** TASK DIRECTIONS **
Search the records below for the word "网易汽车" and show every line where it occurs.

** SOURCE INFORMATION **

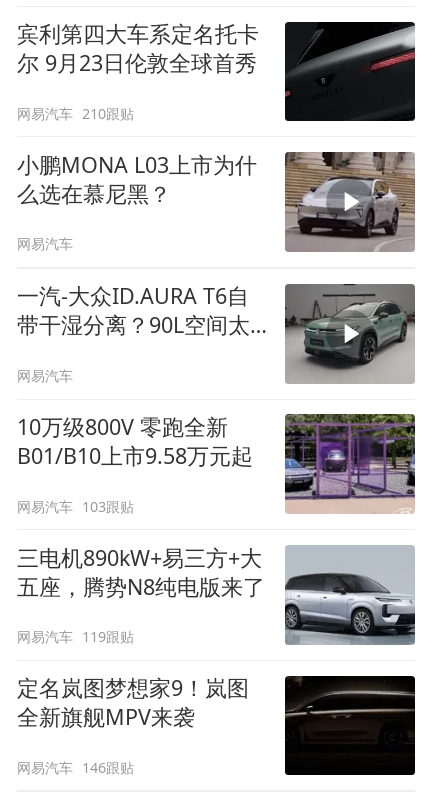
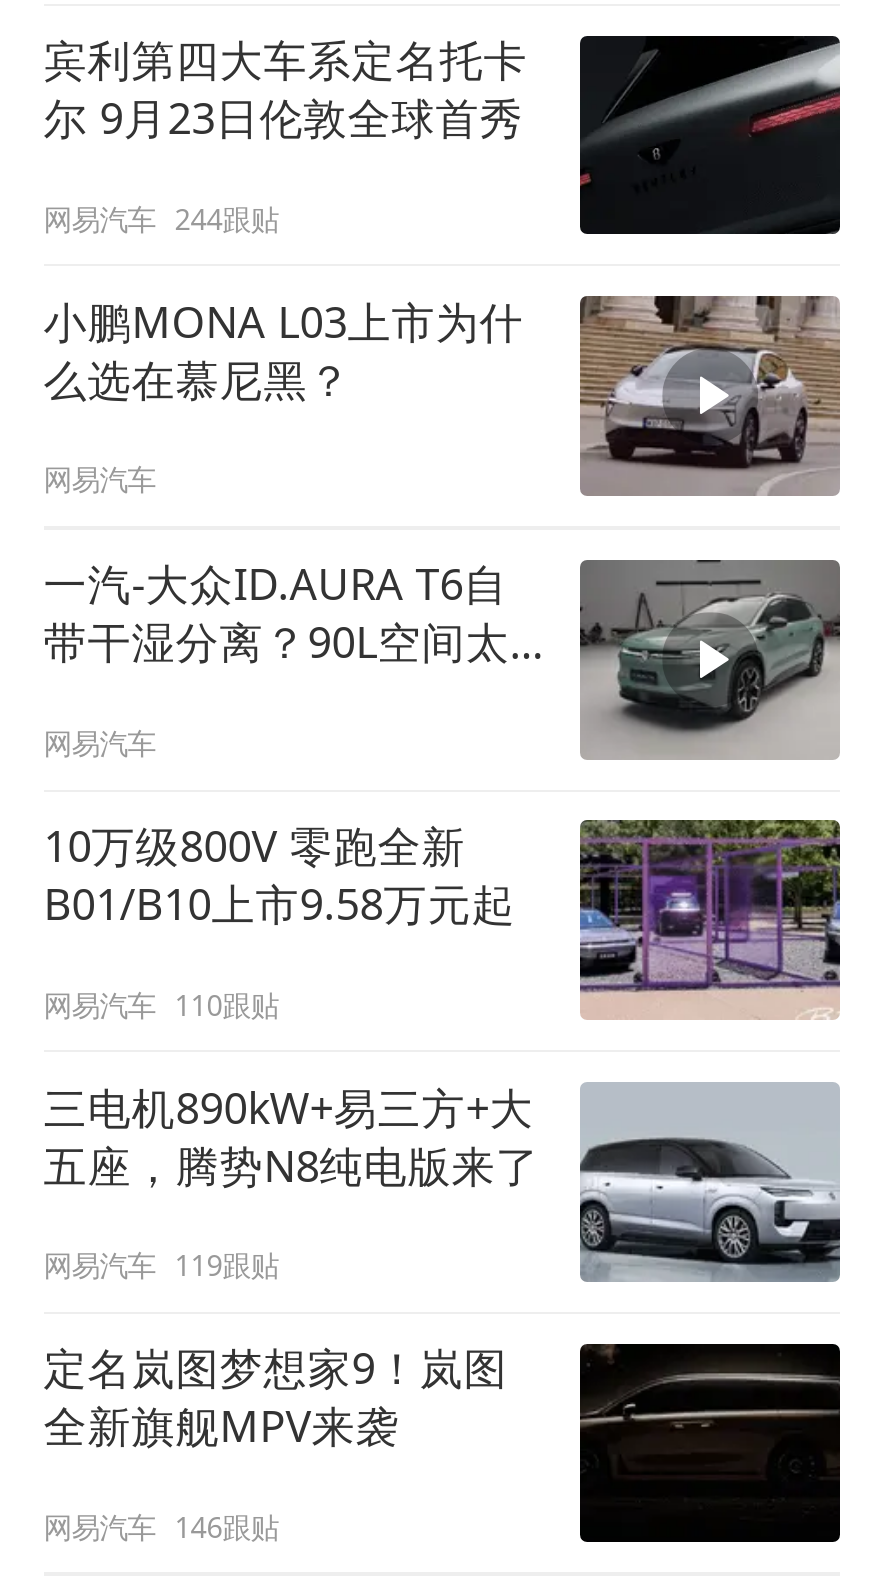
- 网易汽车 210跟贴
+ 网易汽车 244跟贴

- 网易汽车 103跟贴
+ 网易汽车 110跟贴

...

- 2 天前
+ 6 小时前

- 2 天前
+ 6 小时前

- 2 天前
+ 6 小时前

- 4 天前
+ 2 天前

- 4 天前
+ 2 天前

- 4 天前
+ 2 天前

** COMPLETED EXERCISE **
- 网易汽车 210跟贴
+ 网易汽车 244跟贴
- 网易汽车 103跟贴
+ 网易汽车 110跟贴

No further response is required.